(Before and after images)
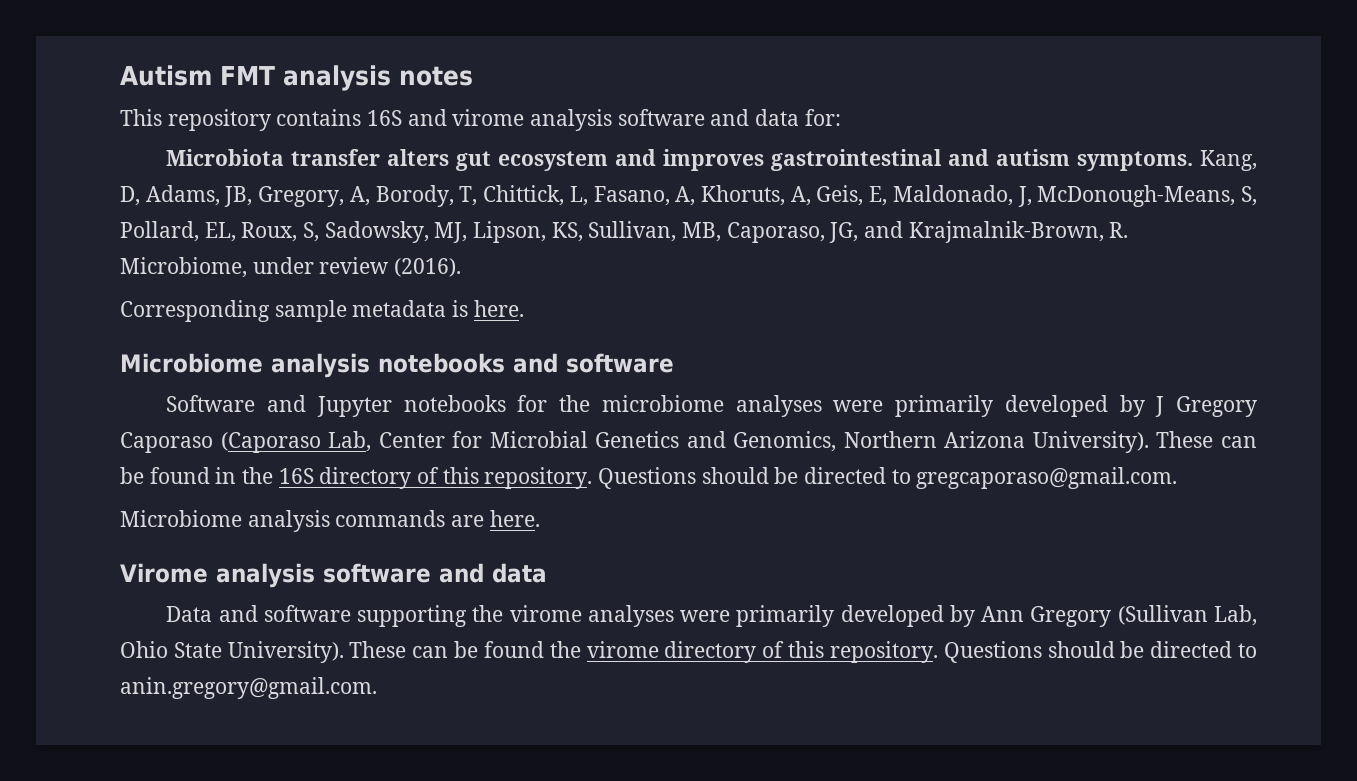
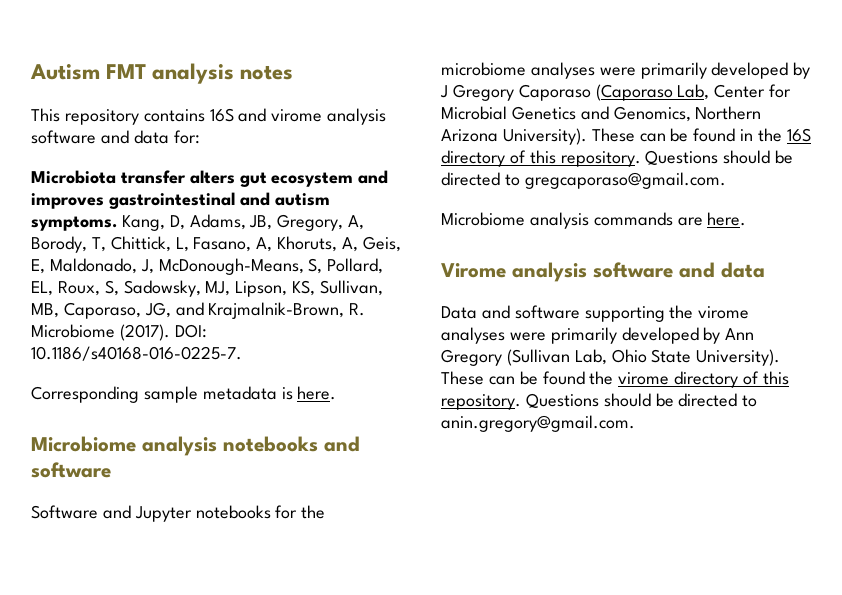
[120,257,462,278] Microbiome, under review (2016). -> [31,324,207,341] [31,346,242,361] Microbiome (2017). DOI: 10.1186/s40168-016-0225-7.

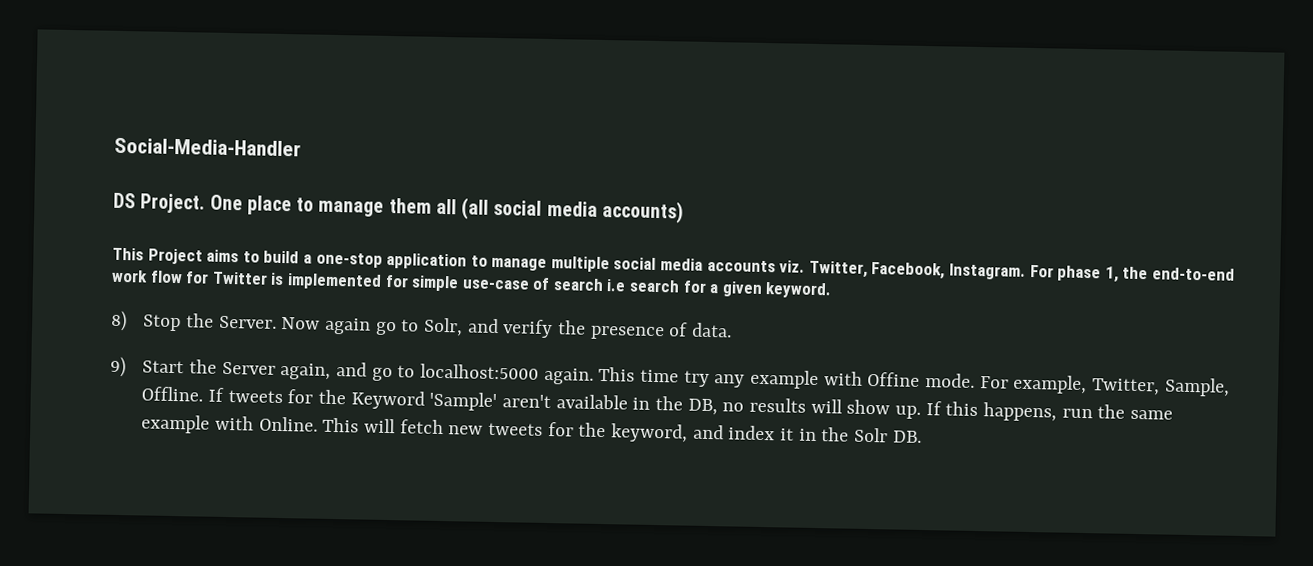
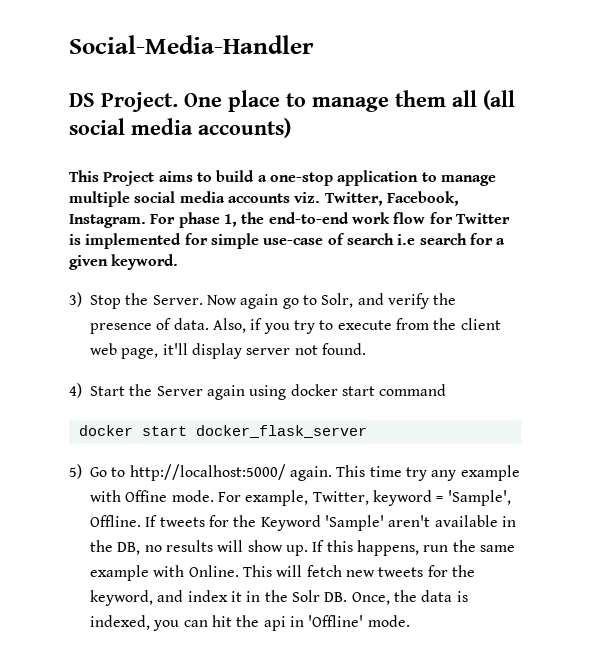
[111,310,127,332] 8) -> [69,292,82,307] 3)
[110,356,539,382] // 9) Start the Server again, and go to localhost:5000 -> [212,318,501,334] [90,343,366,359] [69,383,447,400] [78,425,367,438] [69,464,286,481] Also, if you try to execute from the client web page, it'll display server not found. // 4) Start the Server again using docker start command // docker start docker_flask_server // 5) Go to http://localhost:5000/
[1163,377,1230,397] Sample, -> [372,490,511,506] keyword = 'Sample',
(922, 436) none -> [351,590,468,605] [90,615,410,631] Once, the data is indexed, you can hit the api in 'Offline' mode.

§ **TASK INSTRUCTIONS**
Every entry above should be restated word for word, with the images left out.

§ **FINISHED EXERCISE**
[120,257,462,278] Microbiome, under review (2016). -> [31,324,207,341] [31,346,242,361] Microbiome (2017). DOI: 10.1186/s40168-016-0225-7.

[111,310,127,332] 8) -> [69,292,82,307] 3)
[110,356,539,382] // 9) Start the Server again, and go to localhost:5000 -> [212,318,501,334] [90,343,366,359] [69,383,447,400] [78,425,367,438] [69,464,286,481] Also, if you try to execute from the client web page, it'll display server not found. // 4) Start the Server again using docker start command // docker start docker_flask_server // 5) Go to http://localhost:5000/
[1163,377,1230,397] Sample, -> [372,490,511,506] keyword = 'Sample',
(922, 436) none -> [351,590,468,605] [90,615,410,631] Once, the data is indexed, you can hit the api in 'Offline' mode.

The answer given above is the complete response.